The Division-I Level One problem seemed more complex than it was necessarily. I don't know of any clever or elegant solution, but it works quite nicely to just try every base dimension up to some limit. John Dethridge picked 40 for the limit on both sides - I don't know where he got the number, but it works. ZorbaTHut just had it go to 1000 on each side. evd had it go to the number of balls, which is more elegant than mine.

In any case, it's a simple brute-force to find the best possibility. Keep track of the "best" - set it to a ludicrous worst to begin with - then try every possibility of base size, up to a point. If it's valid - that is, it can hold enough balls - check if it's better than your current "best". After all the calculations are done, return the best.

This also meant you had to calculate how many balls could be stored given a base, but that's a simple recursive function. You can find an example of it easily in ZorbaTHut's code - it's the function named "calctb".

One thing that tripped several people up was what to do if the new base area matched the current best.

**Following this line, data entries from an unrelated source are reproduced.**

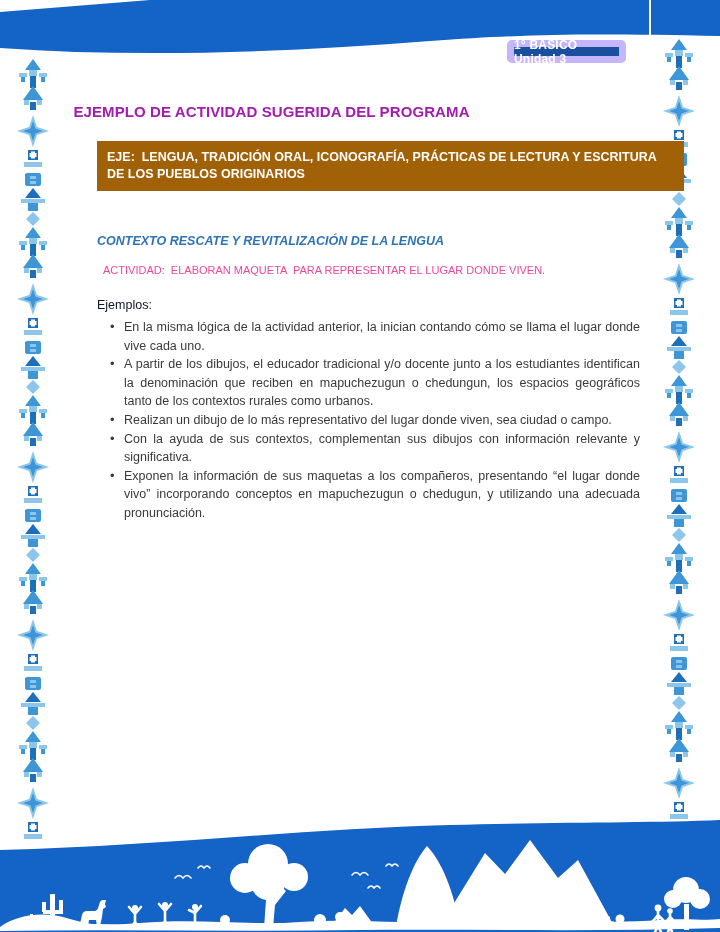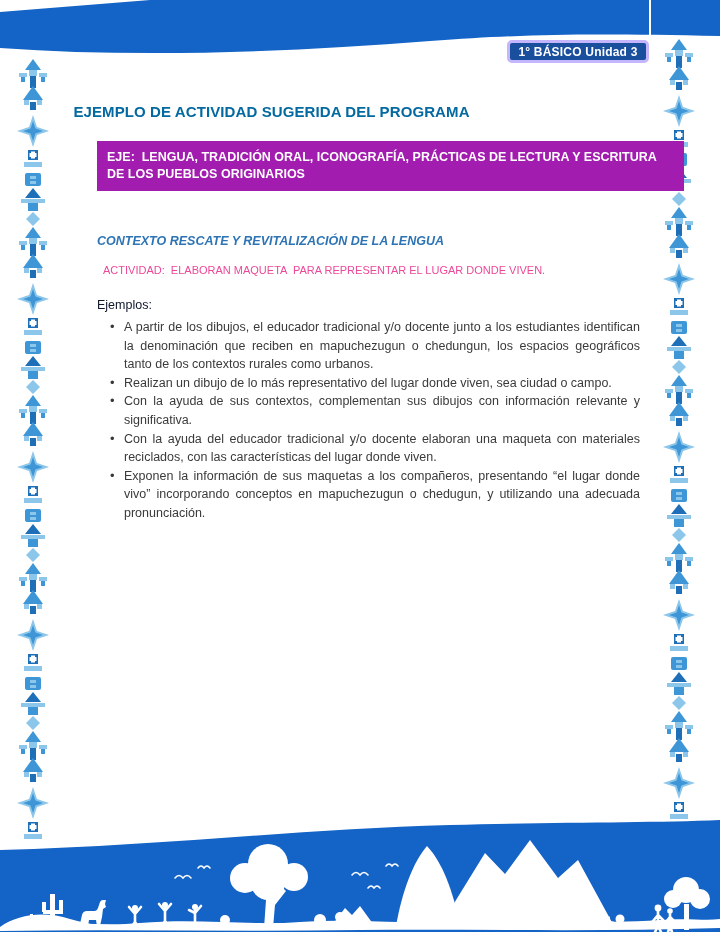"1° BÁSICO Unidad 3" .unit-badge { border: 3px solid #c4b5fd -> 7px solid #c4b5fd; width: 142px -> 119px }
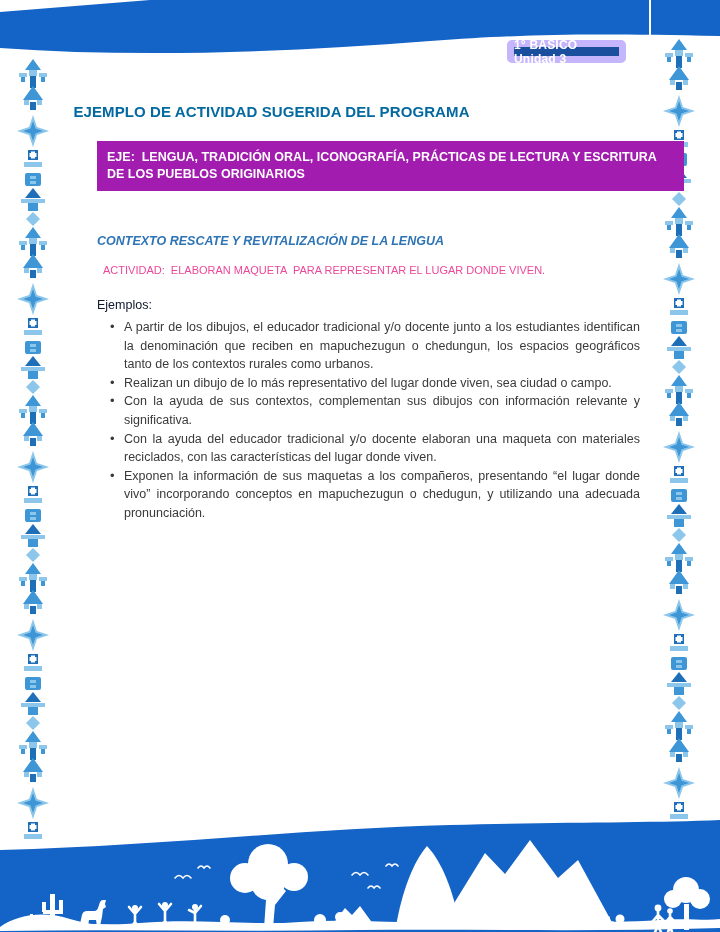"EJEMPLO DE ACTIVIDAD SUGERIDA DEL" .doc-title { color: #0369a1 -> #a21caf }
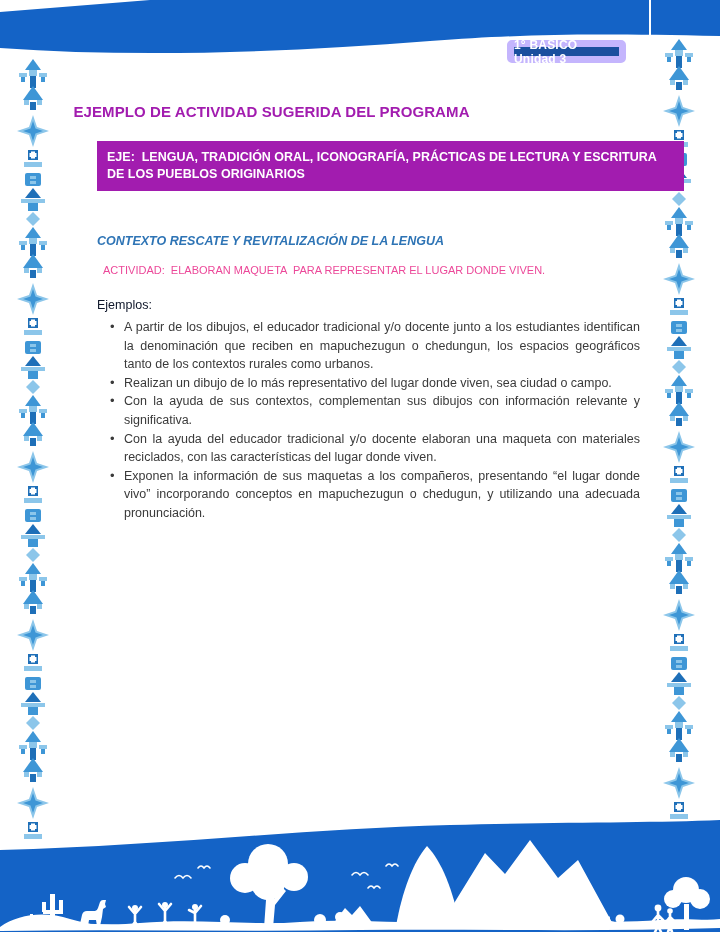"EJE: LENGUA, TRADICIÓN ORAL," .eje-box { background: #a21caf -> #a16207 }
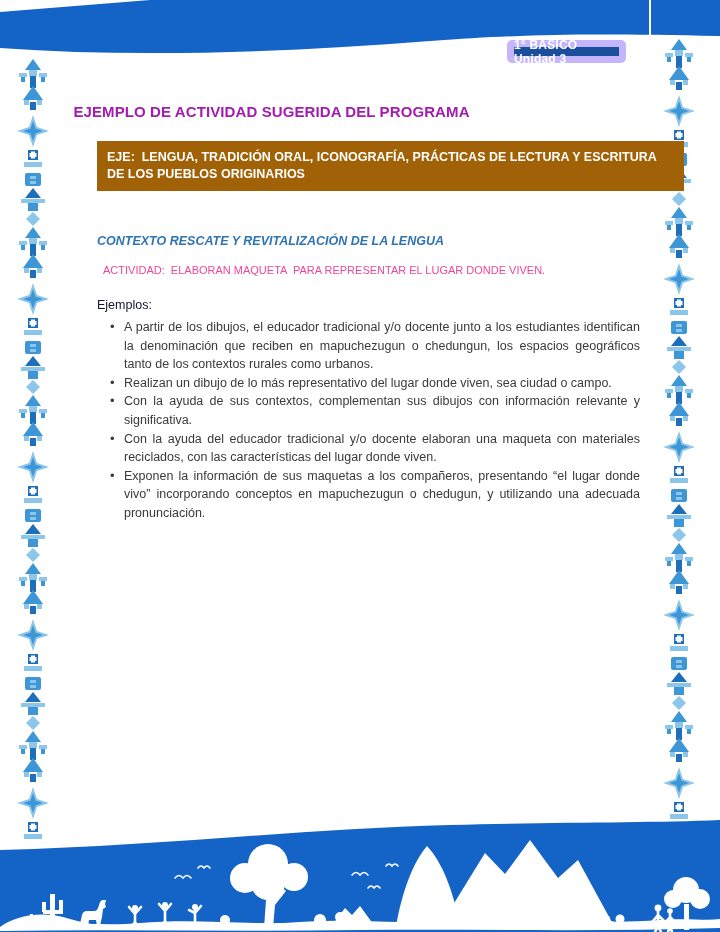"En la misma lógica de" li { html: none -> <li>En la misma lógica de la actividad anterior, la inician contando cómo se llama el lugar donde vive cada uno.</li> }
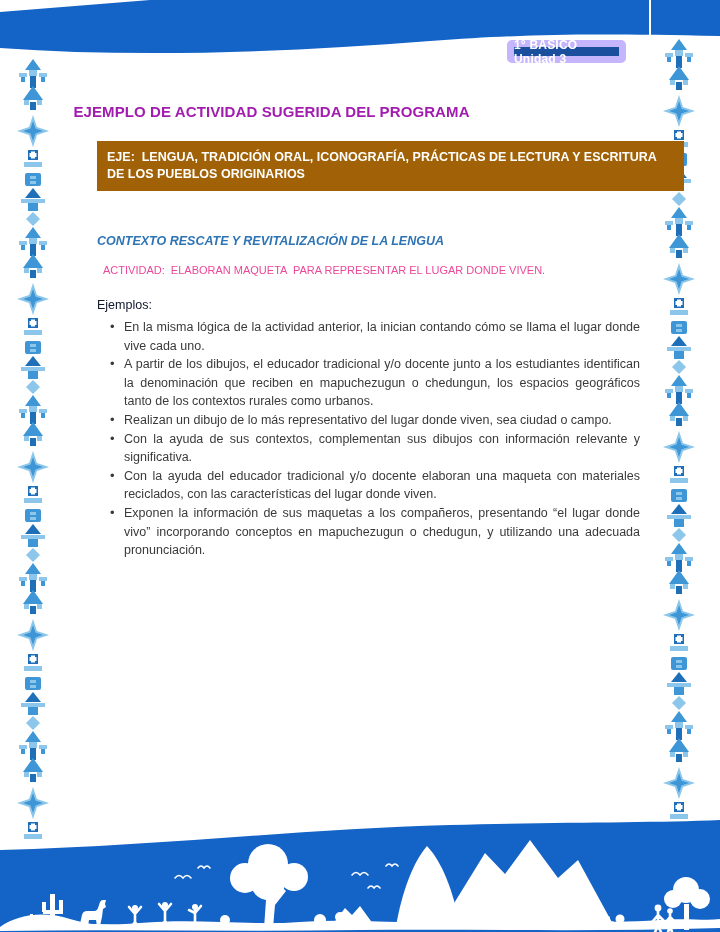"Con la ayuda del educador" li { html: <li>Con la ayuda del educador tradicional y/o docente elaboran una maqueta con materiales reciclados, con las características del lugar donde viven.</li> -> none }
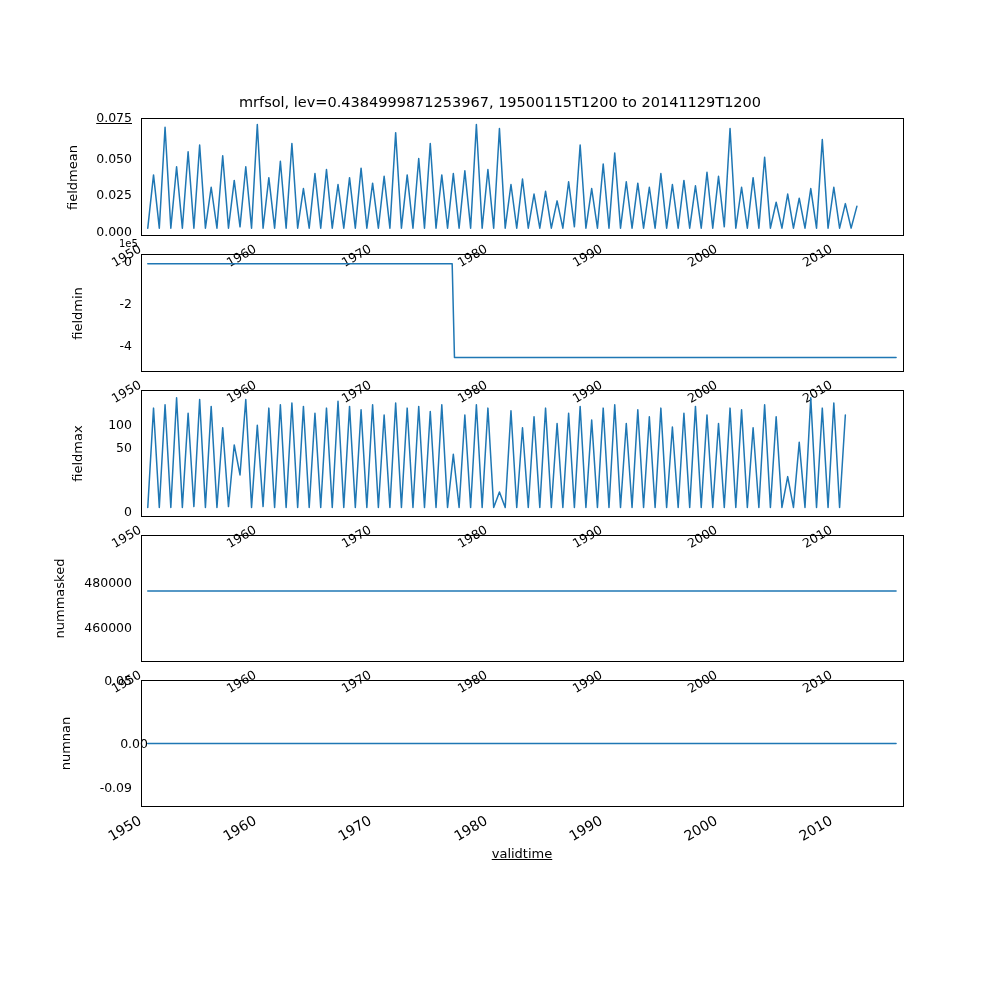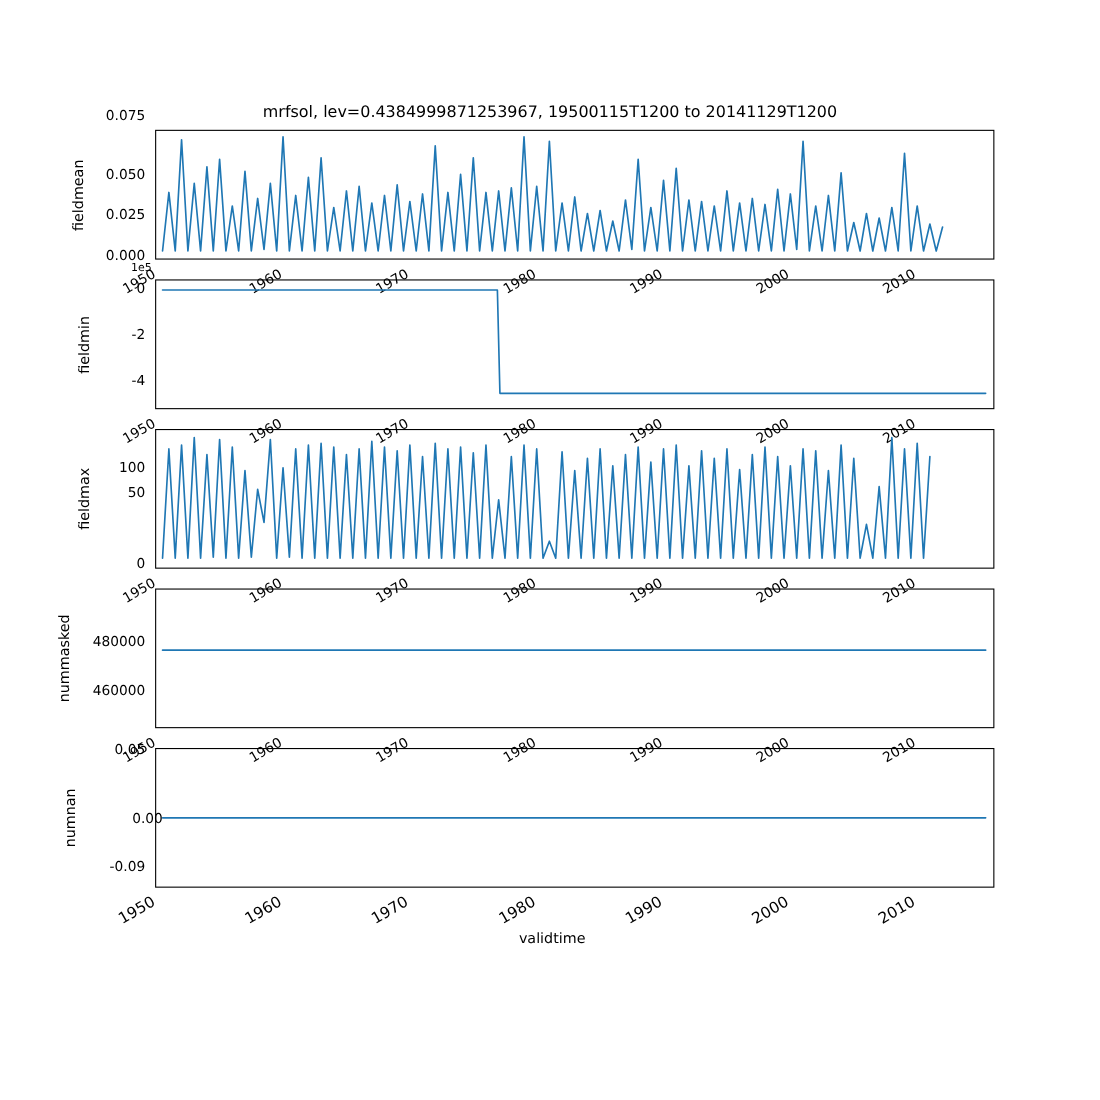"0.075" div.ytick { text-decoration: none -> underline; top: 97px -> 110px }
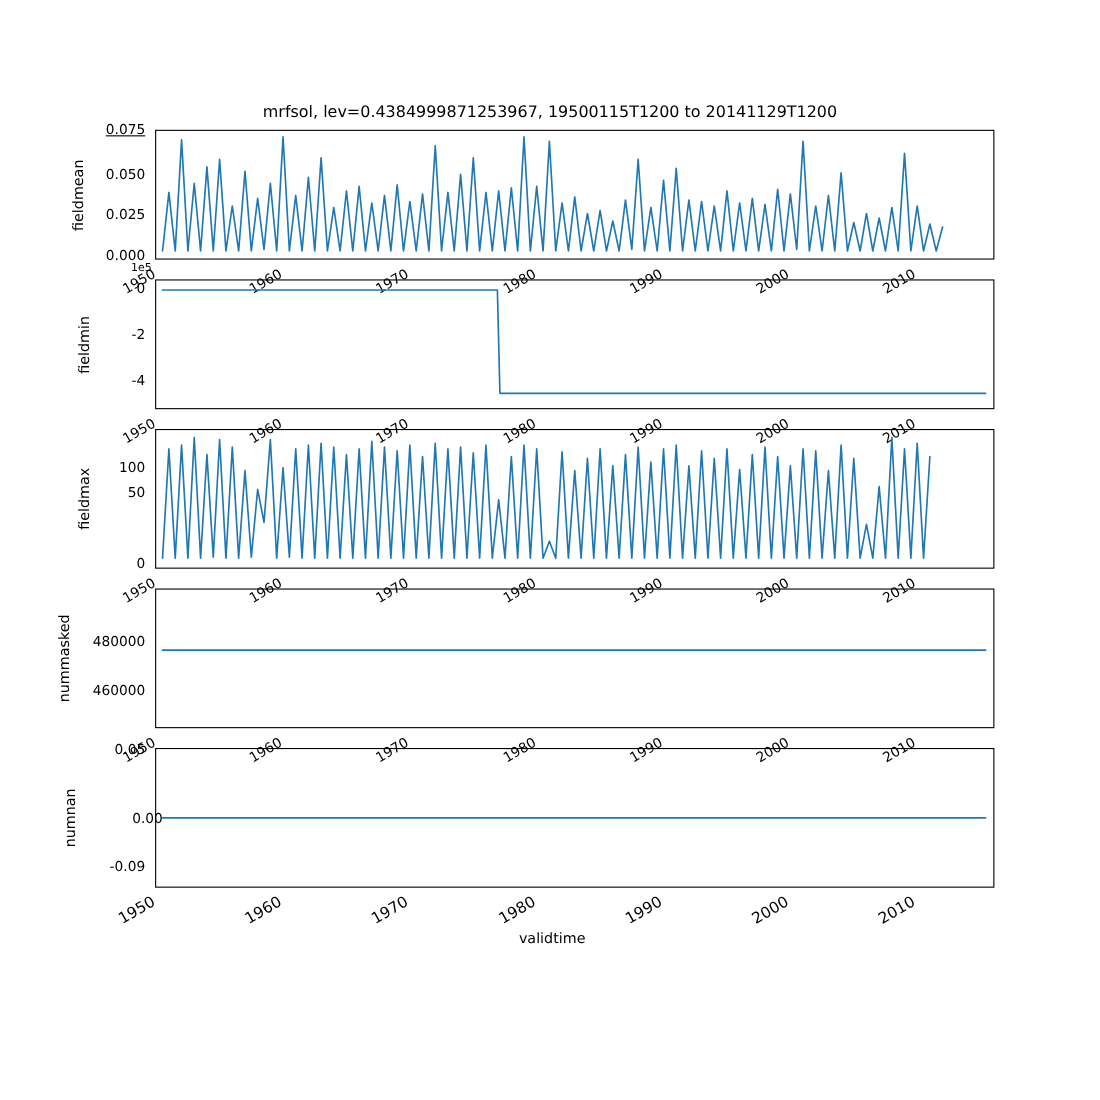"validtime" div.xlabel { left: 402px -> 422px; text-decoration: none -> underline }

Many people didn't notice the instruction to choose the base with the closest-matching sides. You could also achieve the same thing by attempting to minimize the perimeter.

Level Two

The Level Two problem was also rather simple. The easiest way to do it was to first find the smallest funnel that could fit the entire string. It wasn't hard to calculate how many characters could fit in a funnel of a given depth (once again, a recursive calculation was simple), and from there, just make a big character array and fill it from the top. A good way to avoid special cases was to make a 50x50 array and prefill it with spaces. Since x and y were both guaranteed to be between 0 and 49 inclusive, this meant you could just pull the character at that point out and return it - no bounds-checking necessary. I don't know about you, but bounds-checking on diagonal lines isn't my idea of fun.

Some of the calculations are a bit messy, but for the 50x50 array technique I suggest mine, ZorbaTHut's. dmwright's solution is also interesting because it's so different from anything I just mentioned.

Level Three

The Level Three was, in the end, just a simple dynamic programming problem. You took an array of 2^14 items. Each position could be broken down into a bitmask - the bits that are on represent constraints that are not currently satisfied, while the bits that are off represent constraints that are satisfied. Set the entire array to infinity (or a value close enough to it - I used 128) then set the start position - how satisfied each constraint is - to 0. From there, you're just traversing through for each letter. If the letter is in a given constraint, you set the equivalent bit to 1 (since removing it will toggle the correctness of that constraint). Then each position in the array becomes min( current_position, array[ current_position ^ constraint ] + 1 ). At the end you look at position 0, and if it's got a number in it, that's your solution. kv's solution is the cleanest implementation I can find.

By ZorbaTHut
TopCoder Member